→ **What the exercise asks**
Skipping any pictures, give all of the records below again exactly.

[Web page revision data]
....................
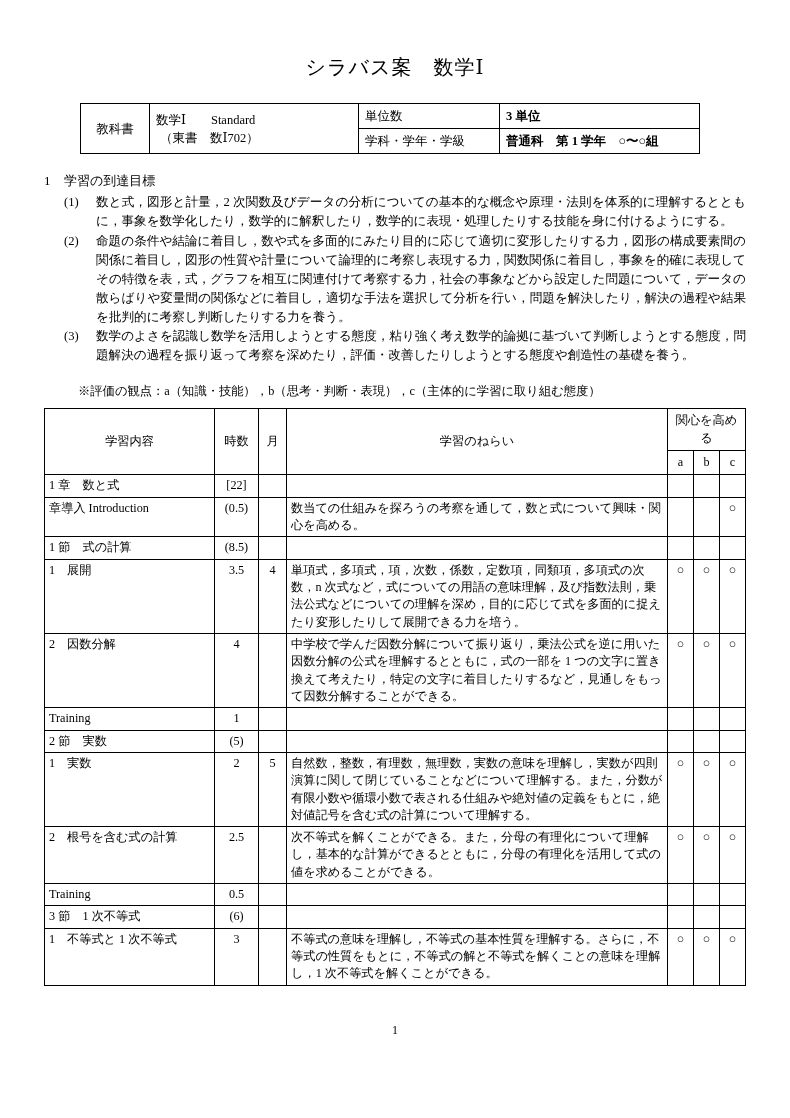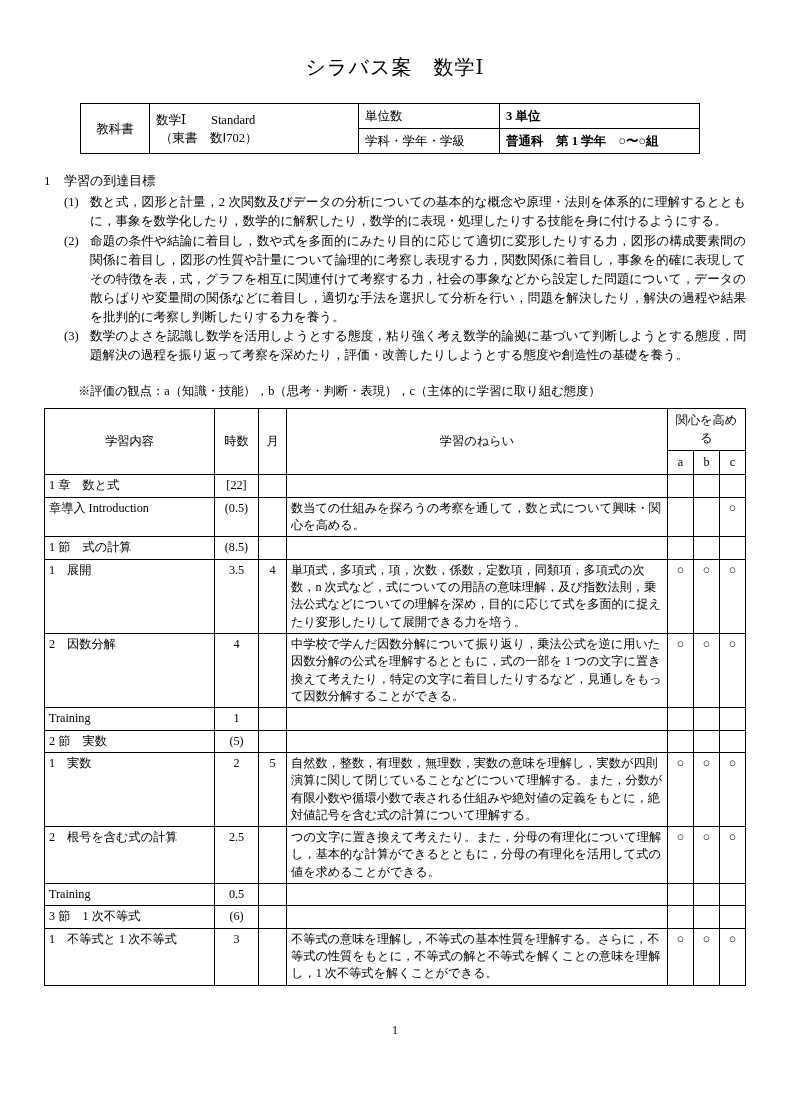--- a/index.html
+++ b/index.html
@@ -63,7 +63,7 @@
     font-weight: bold;
   }
   .tb-line1 { display:block; }
-  .tb-line2 { display:block; padding-left: 4px; font-family: Liberation Serif, serif; }
+  .tb-line2 { display:block; padding-left: 4px; }
 
   
   .section {

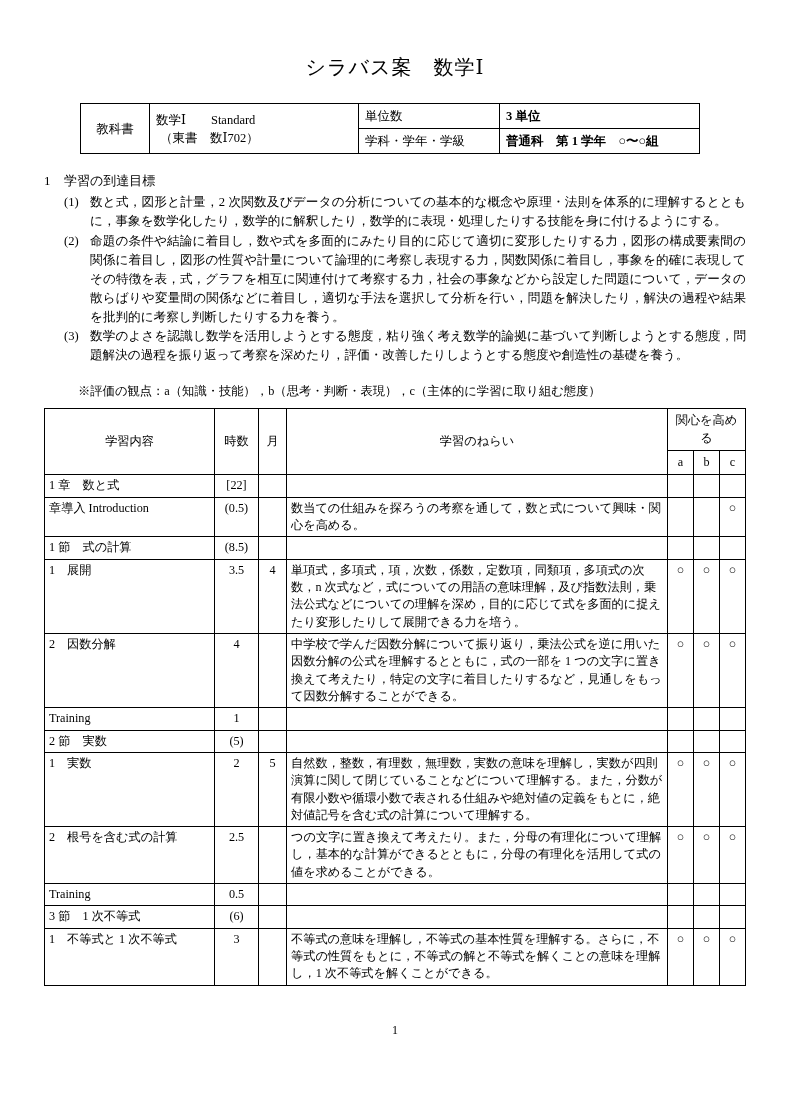--- a/index.html
+++ b/index.html
@@ -98,6 +98,7 @@
   .list-item .tx {
     flex: 1;
     text-align: justify;
+    margin-left: 6px;
   }
   .note-line {
     font-size: 12.3px;

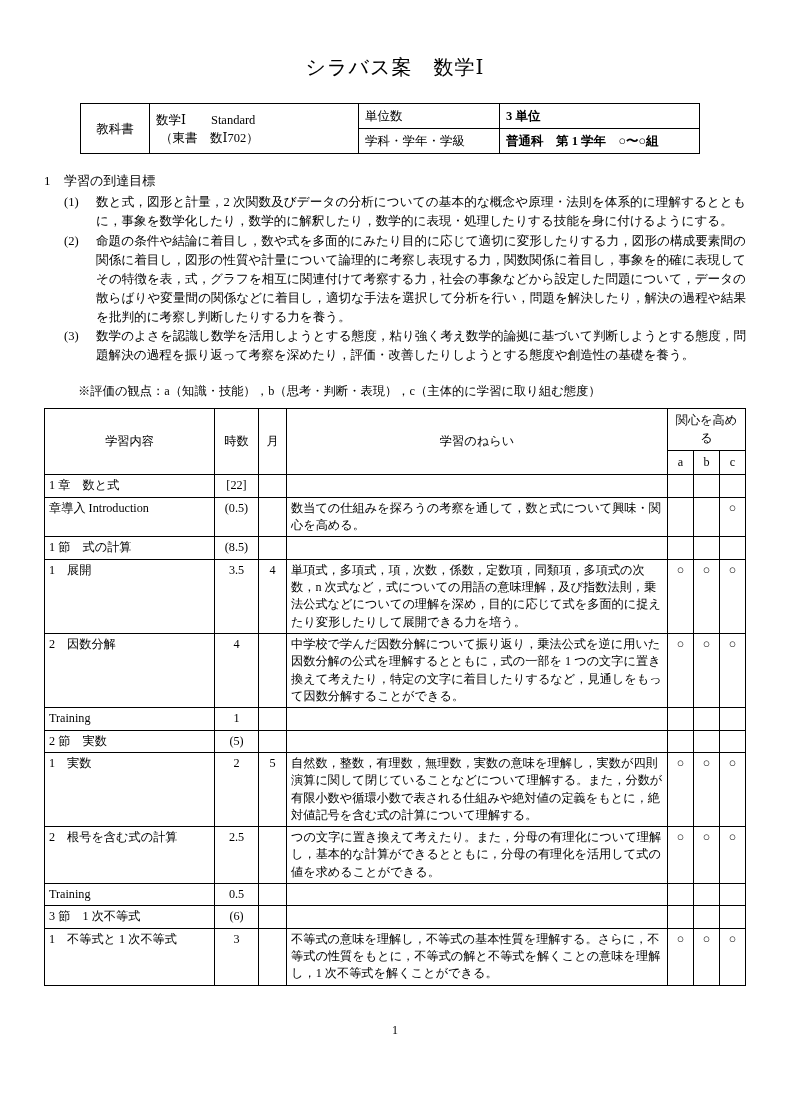--- a/index.html
+++ b/index.html
@@ -297,7 +297,7 @@
           <td><span class="num-cell">2</span><span>根号を含む式の計算</span></td>
           <td class="c-hours">2.5</td>
           <td class="c-month"></td>
-          <td>つの文字に置き換えて考えたり。また，分母の有理化について理解し，基本的な計算ができるとともに，分母の有理化を活用して式の値を求めることができる。</td>
+          <td>次不等式を解くことができる。また，分母の有理化について理解し，基本的な計算ができるとともに，分母の有理化を活用して式の値を求めることができる。</td>
           <td class="mark">○</td>
           <td class="mark">○</td>
           <td class="mark">○</td>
....................
→ **The answer**
--- a/index.html
+++ b/index.html
@@ -63,7 +63,7 @@
     font-weight: bold;
   }
   .tb-line1 { display:block; }
-  .tb-line2 { display:block; padding-left: 4px; font-family: Liberation Serif, serif; }
+  .tb-line2 { display:block; padding-left: 4px; }
 
   
   .section {

--- a/index.html
+++ b/index.html
@@ -98,6 +98,7 @@
   .list-item .tx {
     flex: 1;
     text-align: justify;
+    margin-left: 6px;
   }
   .note-line {
     font-size: 12.3px;

--- a/index.html
+++ b/index.html
@@ -297,7 +297,7 @@
           <td><span class="num-cell">2</span><span>根号を含む式の計算</span></td>
           <td class="c-hours">2.5</td>
           <td class="c-month"></td>
-          <td>つの文字に置き換えて考えたり。また，分母の有理化について理解し，基本的な計算ができるとともに，分母の有理化を活用して式の値を求めることができる。</td>
+          <td>次不等式を解くことができる。また，分母の有理化について理解し，基本的な計算ができるとともに，分母の有理化を活用して式の値を求めることができる。</td>
           <td class="mark">○</td>
           <td class="mark">○</td>
           <td class="mark">○</td>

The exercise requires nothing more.